With writing and all other advice about creativity, organizing the messy part is the point. I had short comics drafted in my spare time, so I’m dusting them off with my new knowledge. For coming year, I’ll try spending at least thirty minutes a week on a short draft. So far, I’m writing more summaries in note cards, refining in notebooks, and typing in the computer. The hope is, to have a short, rough draft every month. This all will build up to writing more work like new comics, and better drafts of Blackmask’s game story too.

Even with all the writing books I was reading, I took time to read some fiction. It’s been a while since I read a book that wasn’t a comic book with pictures, so I started with reading middle school novels such as the Wings of Fire series. As of writing this, I finished all fifteen mainline books, ending with The Flames of Hope. I still don’t have that analytical eye to look at middle grade books; but its getting me used to to read normal books more often. There’s other novels and novelettes I’ve read over the past few years that I’ll drop in short articles when I have the whim.
Conclusion

I don’t know what to say about 2025, beyond knowing it as another year of work. I’m not good at gratitude stuff due to perceiving it as a personal weakness against myself.
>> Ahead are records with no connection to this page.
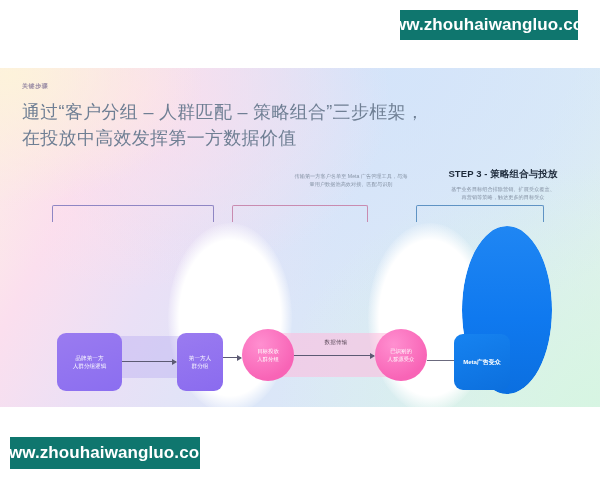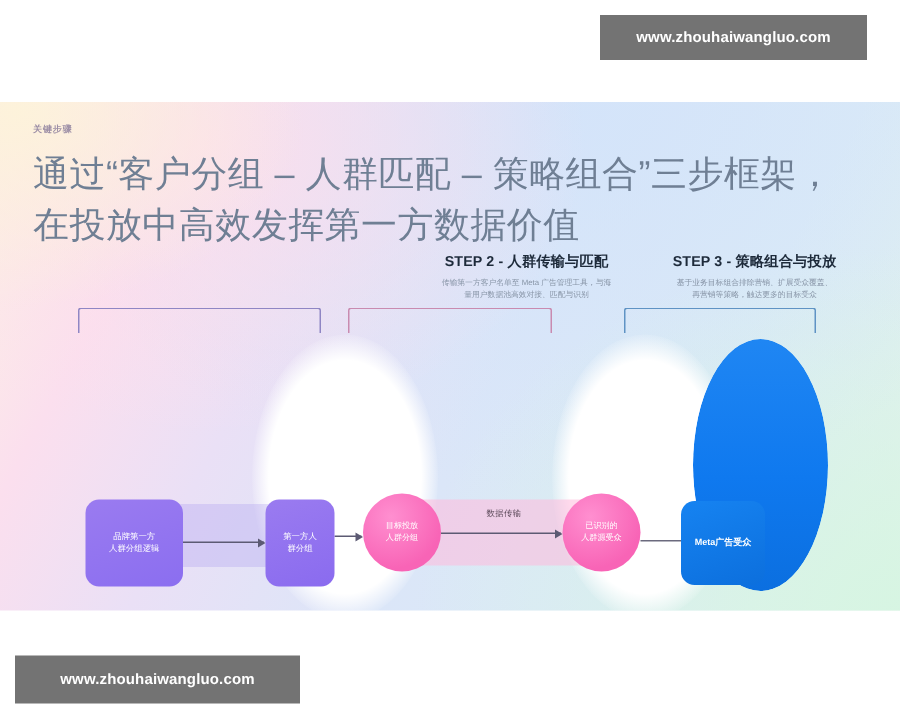"www.zhouhaiwangluo.com" .watermark { background: #737373 -> #0f766e; font-size: 10px -> 17px }
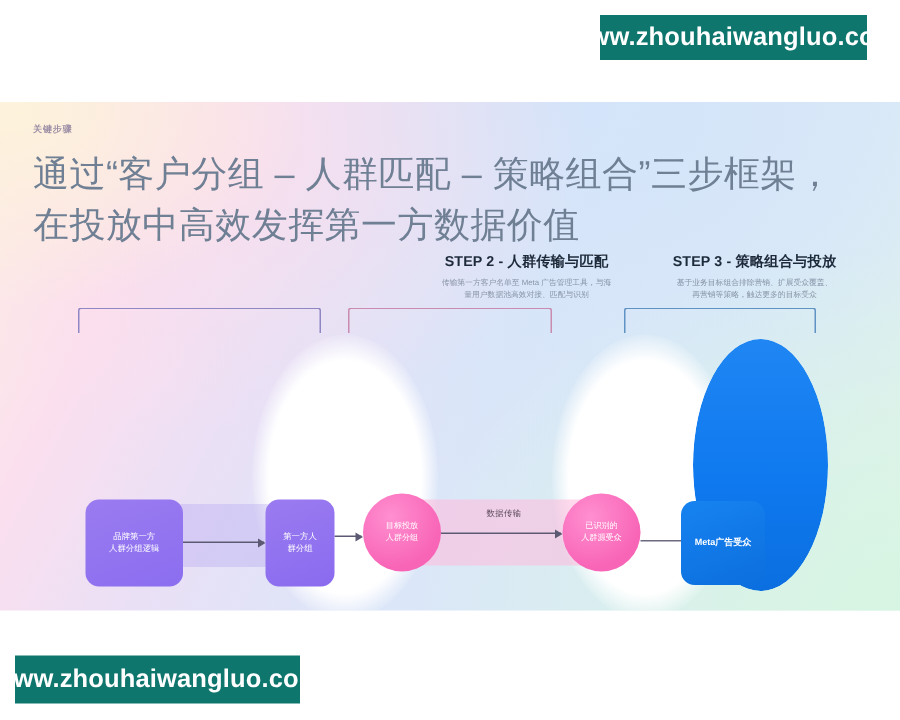"通过“客户分组 – 人群匹配 – 策略组合”三步框架，" #title { font-size: 24px -> 18px }
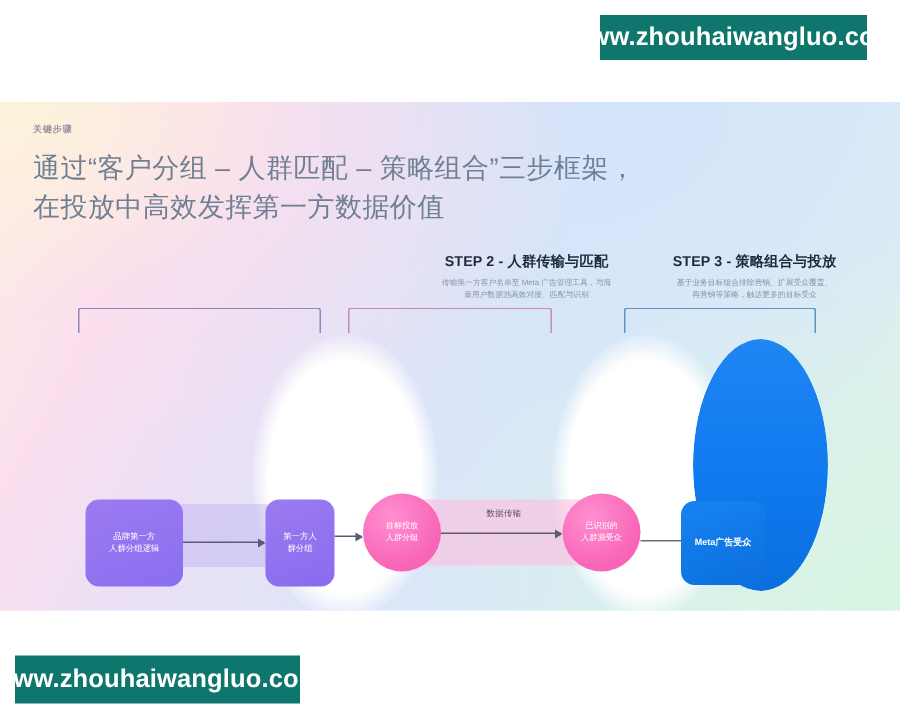"STEP 2 - 人群传输与匹配" div.step-title { html: <div>STEP 2 - 人群传输与匹配</div> -> none }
Since I’m an insane person, I never think that I work hard enough to pat myself on the back for even surviving the year. Ideally, I’ll take more time for myself by forcing a four day work week. But, it doesn’t stop the feeling of inadequacy about my shortcomings as a person. It all sounds like whining, but no one reads this blog, so I can be as gloomy as I want. I can’t accept a smile without broken teeth.

My best quality is my walking depression, and I’m gonna keep walking in 2026. Can an see the interests I feel and follow that feeling to see were it goes. 3D modeling is a curiosity of mine and I’m doing tiny looks at Blender. I made decent progress creating a low poly model with tutorials, but I keep running into roadblocks within and without. I need to improve my time management to see if I can even go further with this.